### Work instructions
Your answer must contain each line of the listing in which "GitHub" appears, copied in full.

==================================================

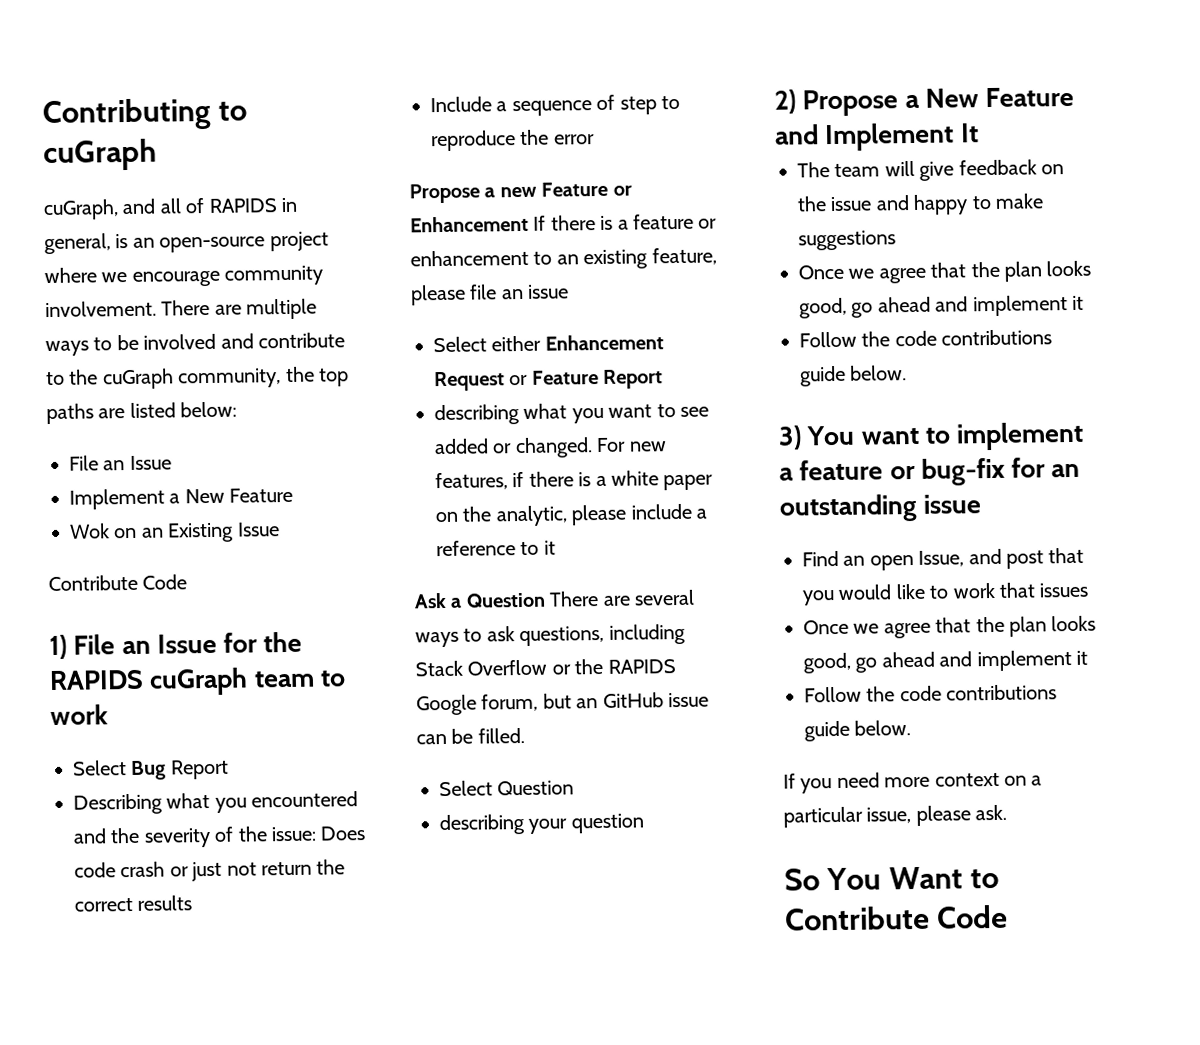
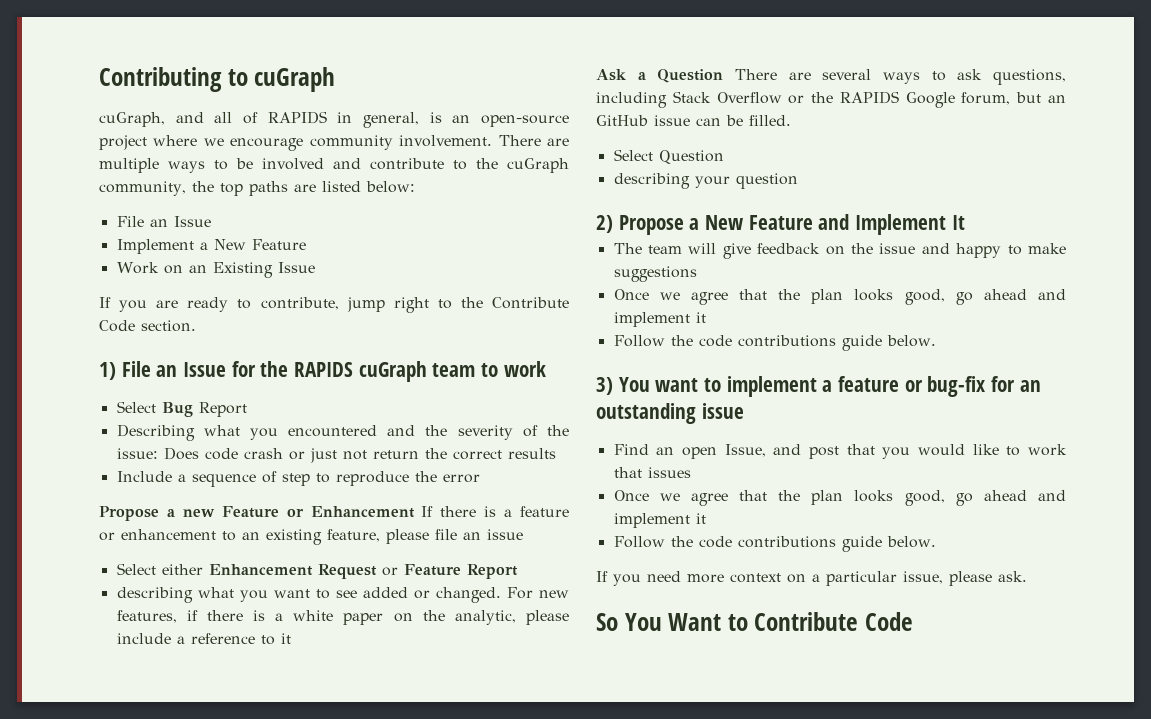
- Wok on an Existing Issue
- Contribute Code
+ Work on an Existing Issue
+ If you are ready to contribute, jump right to the Contribute Code section.

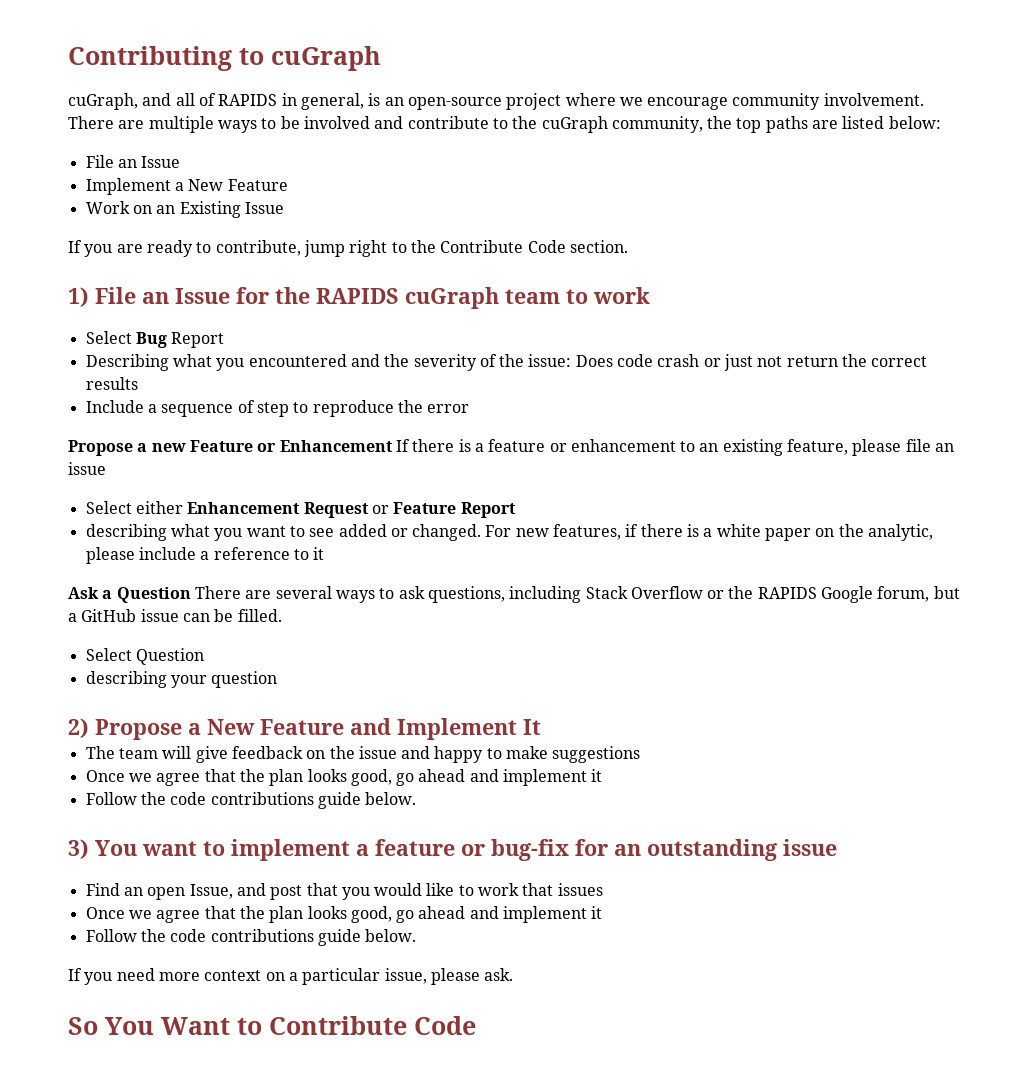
- Ask a Question There are several ways to ask questions, including Stack Overflow or the RAPIDS Google forum, but an GitHub issue can be filled.
+ Ask a Question There are several ways to ask questions, including Stack Overflow or the RAPIDS Google forum, but a GitHub issue can be filled.

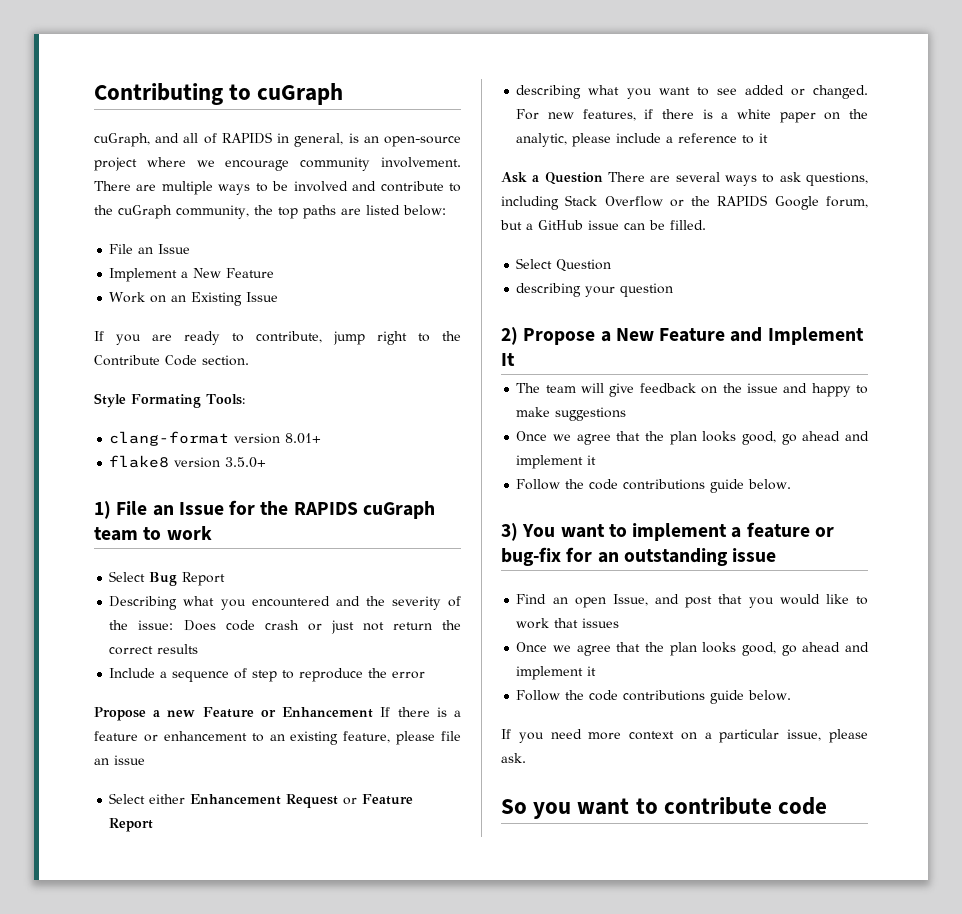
+ Style Formating Tools:
+ clang-format version 8.01+
+ flake8 version 3.5.0+
- So You Want to Contribute Code
+ So you want to contribute code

==================================================

### Output below
- Ask a Question There are several ways to ask questions, including Stack Overflow or the RAPIDS Google forum, but an GitHub issue can be filled.
+ Ask a Question There are several ways to ask questions, including Stack Overflow or the RAPIDS Google forum, but a GitHub issue can be filled.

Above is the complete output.